## AVAILABLE DATA
-- Opening Marker --
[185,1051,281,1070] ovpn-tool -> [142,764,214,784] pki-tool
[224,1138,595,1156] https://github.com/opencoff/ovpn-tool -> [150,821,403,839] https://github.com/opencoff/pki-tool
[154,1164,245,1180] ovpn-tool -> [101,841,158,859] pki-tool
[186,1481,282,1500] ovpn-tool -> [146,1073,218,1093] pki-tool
-- Closing Marker --
-- Opening Marker --
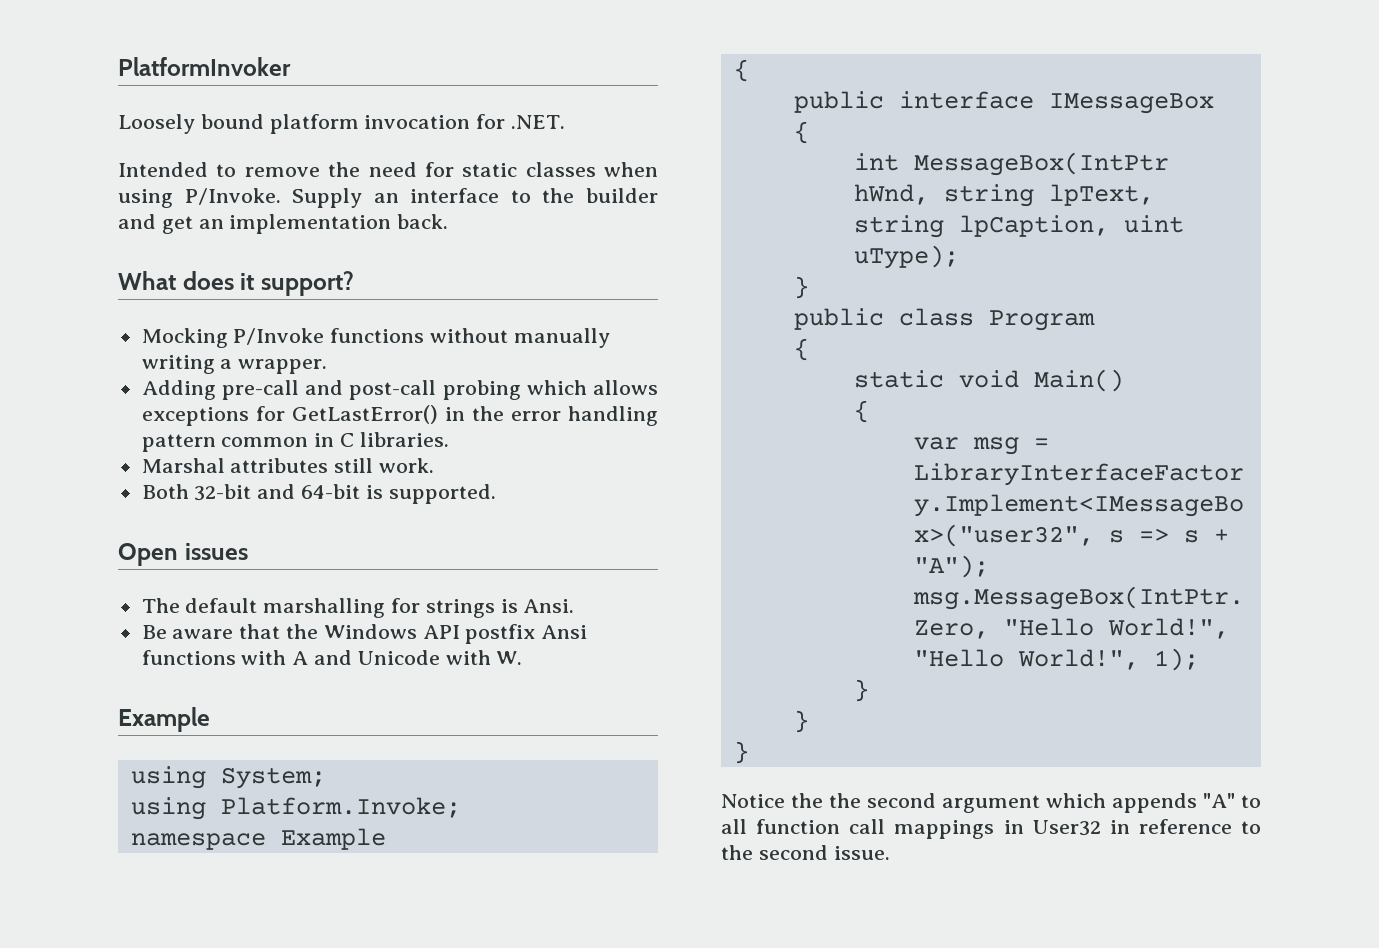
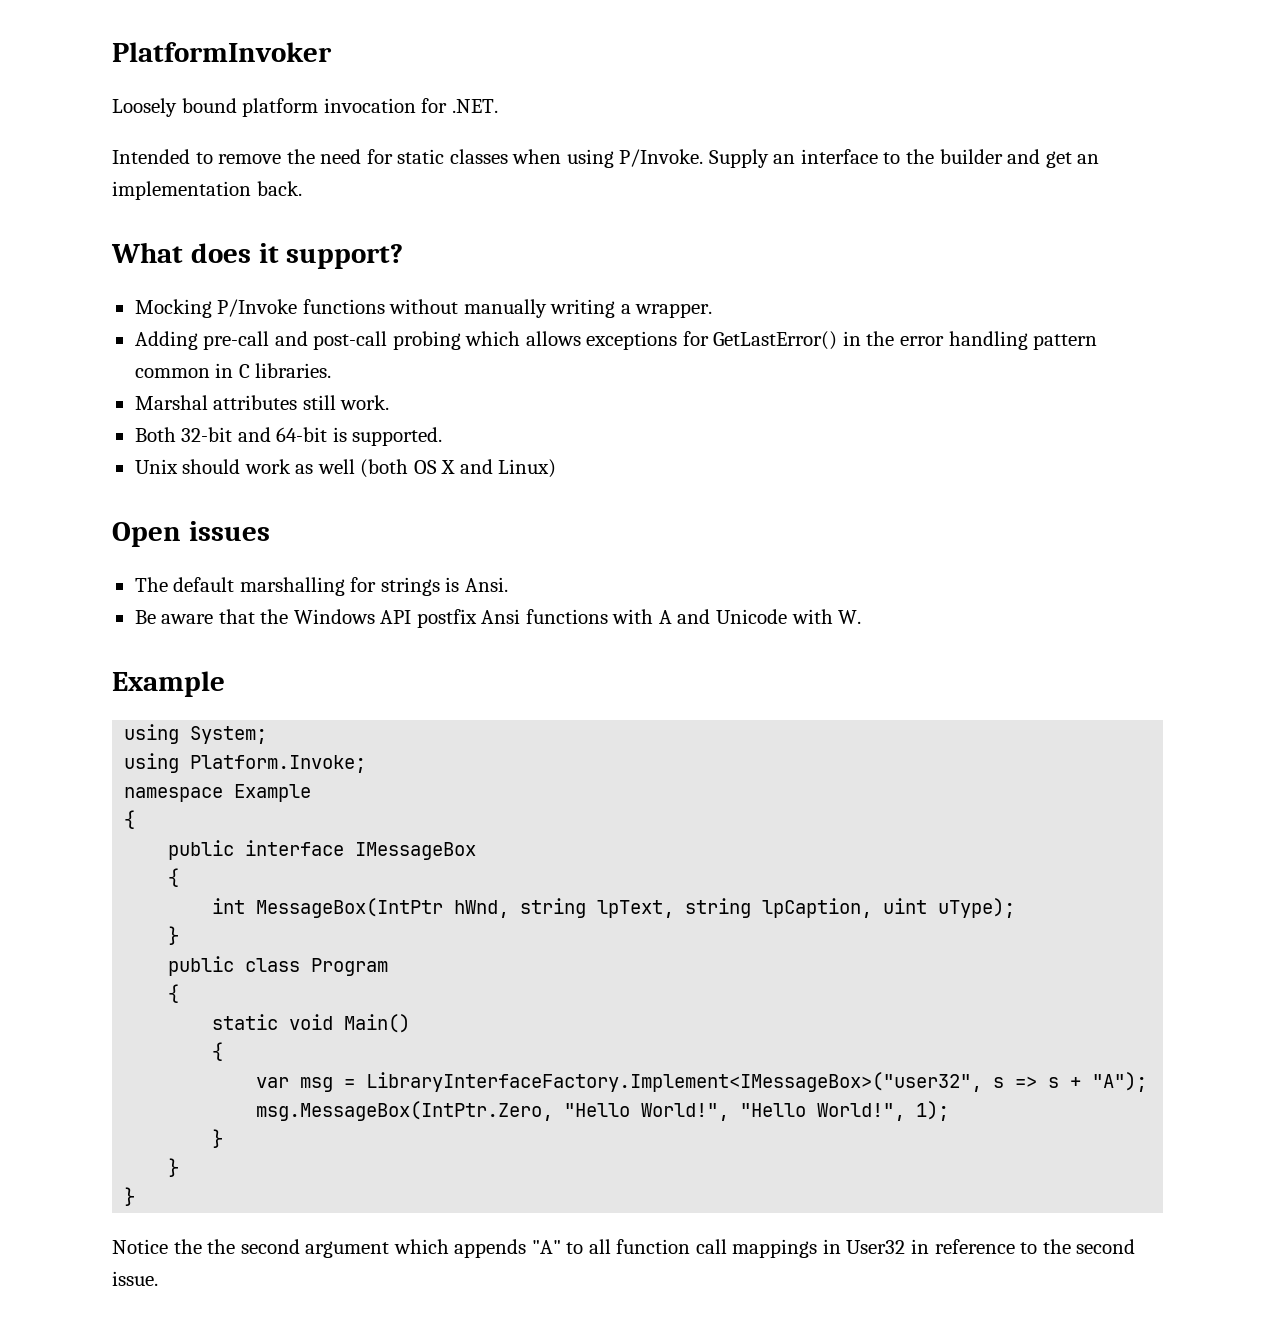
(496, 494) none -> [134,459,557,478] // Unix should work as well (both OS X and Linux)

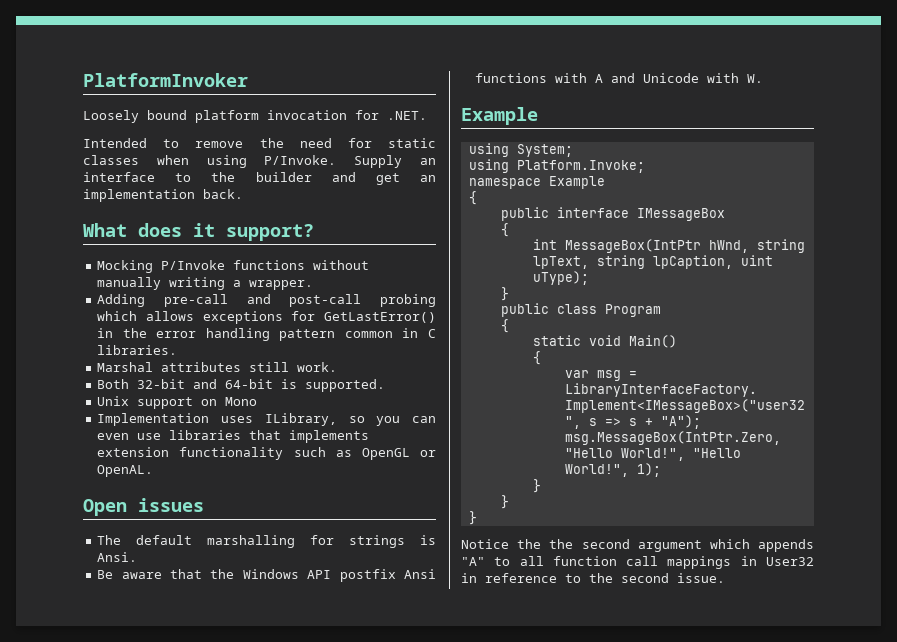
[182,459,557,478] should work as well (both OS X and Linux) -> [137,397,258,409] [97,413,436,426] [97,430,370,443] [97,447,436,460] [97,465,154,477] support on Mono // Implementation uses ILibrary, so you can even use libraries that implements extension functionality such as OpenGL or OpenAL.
-- Closing Marker --
-- Opening Marker --
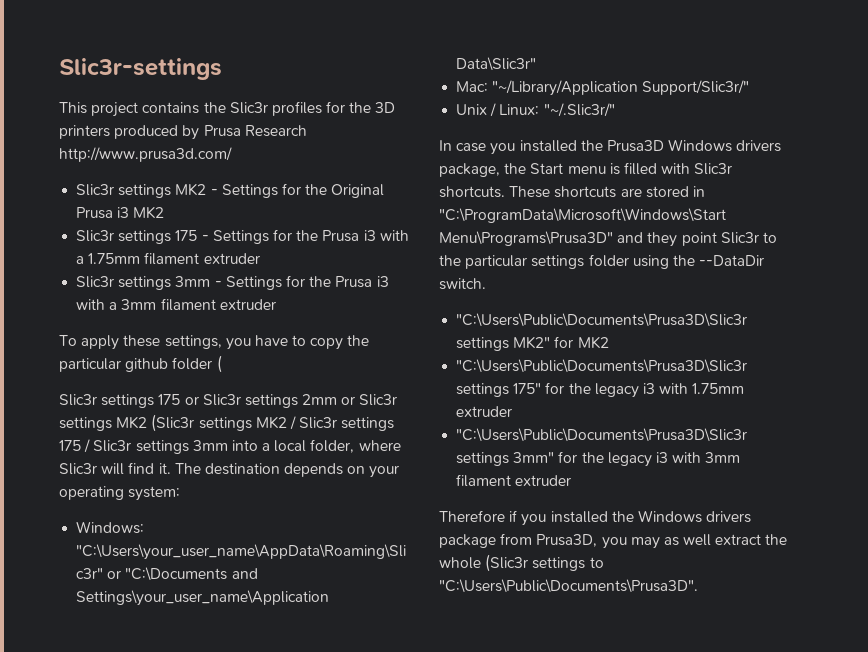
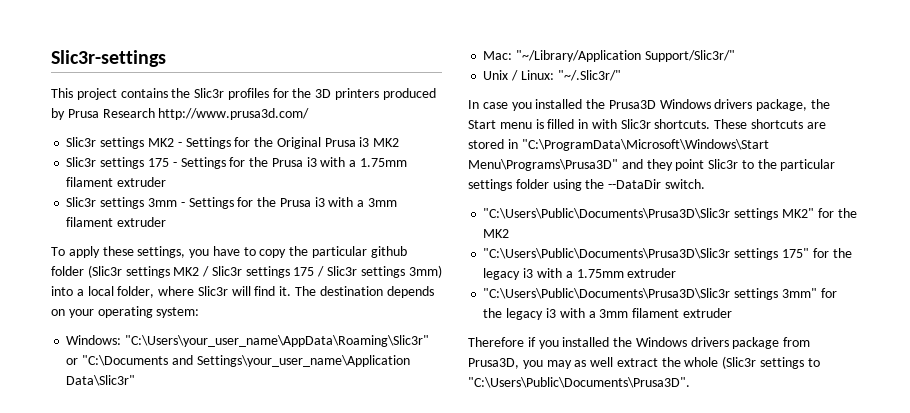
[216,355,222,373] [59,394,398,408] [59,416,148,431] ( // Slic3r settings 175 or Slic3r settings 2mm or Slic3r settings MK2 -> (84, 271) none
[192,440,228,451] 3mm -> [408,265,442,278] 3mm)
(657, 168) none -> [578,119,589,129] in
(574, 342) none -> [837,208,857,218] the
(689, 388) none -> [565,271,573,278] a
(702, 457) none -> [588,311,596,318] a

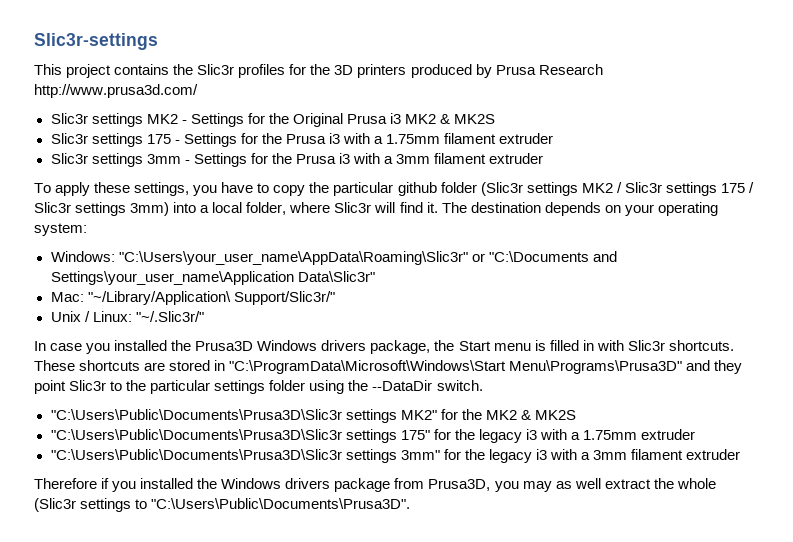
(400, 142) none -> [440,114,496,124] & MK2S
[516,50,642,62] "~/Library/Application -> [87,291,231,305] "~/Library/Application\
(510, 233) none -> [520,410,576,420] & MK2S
-- Closing Marker --
## EXERCISE REQUIREMENTS
What you give back should be only the lines of the records above, starting at the line with "[185,1051,281,1070] ovpn-tool ->" and ending at the line with "[186,1481,282,1500] ovpn-tool ->", restated word for word.

## RESULT FOR THIS EXERCISE
[185,1051,281,1070] ovpn-tool -> [142,764,214,784] pki-tool
[224,1138,595,1156] https://github.com/opencoff/ovpn-tool -> [150,821,403,839] https://github.com/opencoff/pki-tool
[154,1164,245,1180] ovpn-tool -> [101,841,158,859] pki-tool
[186,1481,282,1500] ovpn-tool -> [146,1073,218,1093] pki-tool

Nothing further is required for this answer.